Labor & Economy
Waiter, There’s a Fly on My iPad!
The front page of the L.A. Times recently had a story about some hip restaurants replacing serving staff with iPads. First of all, L.A. Times: front page above the fold? Really?
Now, let’s set aside what the latest twist in automation says about us and our social interactions with other human beings. Instead, I want to focus on the fairly obvious economic implications. With apologies to Martin Niemöller:
First, they came for the bank tellers, and I said nothing, for I was not a bank teller.
Then they came for the travel agents, and I said nothing, for I was not a travel agent.
Then they came for the supermarket cashiers, and I said nothing, for I was not a supermarket cashier.
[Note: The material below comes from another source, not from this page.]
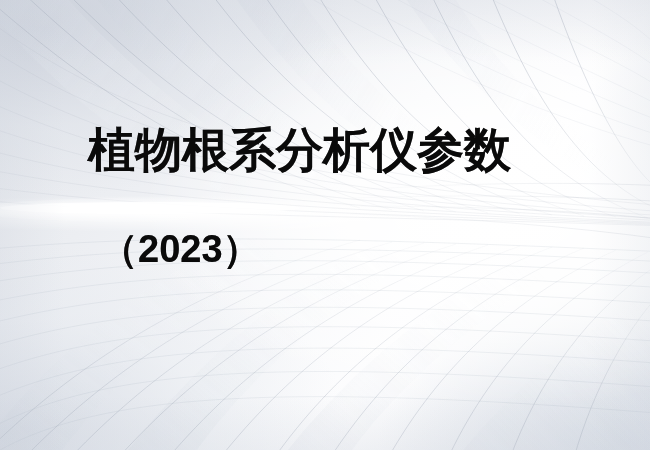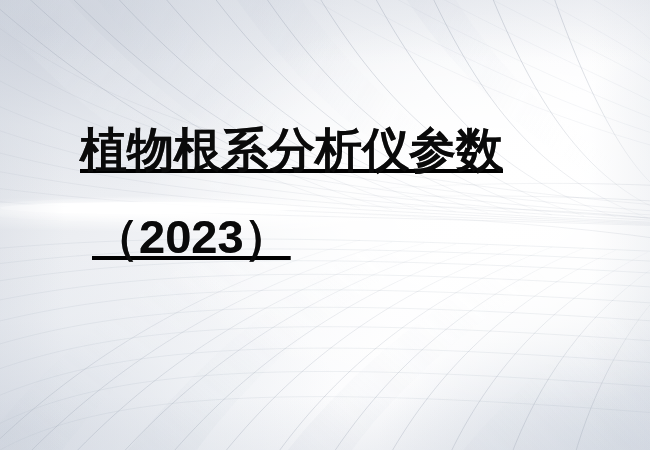"植物根系分析仪参数" #title-block { left: 4px -> 12px; text-decoration: underline -> none }
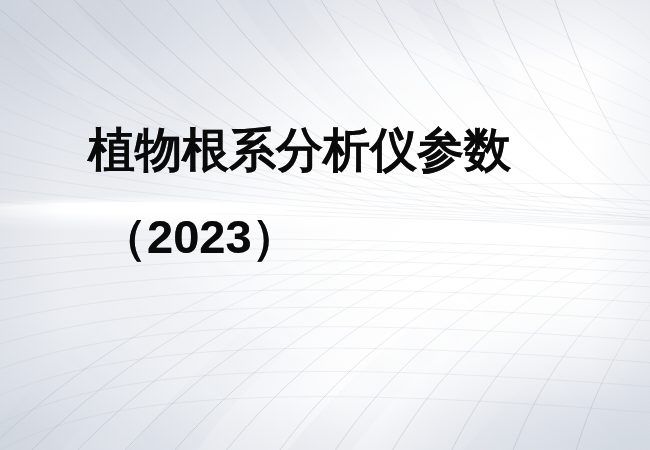"（2023）" #title-line-2 { font-size: 47px -> 38px; margin-top: 40px -> 57px }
Then they came for the food service workers, and still I said nothing.
According to the L.A. County Economic Development Corporation, in 2010, there were an estimated 381,400 workers in L.A. County employed in the retail sector. Many of them got there after manufacturing in L.A. was decimated. But we’re going to be a service economy, so not to worry! Or so we were told. Obviously, this is now just one more thing for these workers to be worried about.
Look, I don’t want to be Mr. Sour-on-Everything. Obviously, hundreds of thousands of workers are not going to lose their jobs tomorrow. And in some sense, it’s a fool’s errand (as this will be depicted) to “stand in the way of progress.” Yet it’s one thing to be a buggy manufacturer railing against automobiles, and it’s something else altogether to point out that supposed progress will actually make our economy unsustainable.
One of the many things that capitalism is very, very good at is making us think about the atomized relationship between us and our transactions. The implications of those transactions for the larger economy are generally shielded from us. But the economy isn’t something that happens to us; it’s something that we create.
If we want to build a more sane and sustainable economy, there are two imperatives for our actions: One, we need to think carefully about our individual consumer decisions. (Do we go through the self-check-out aisle or do we deal with a cashier? Do we patronize establishments that generally provide good jobs with benefits?) And Two, we should establish policies that foster the kind of economy that we want to see, with incentives pushing in the right direction. Yes, the market will decide winners and losers, but the market is us.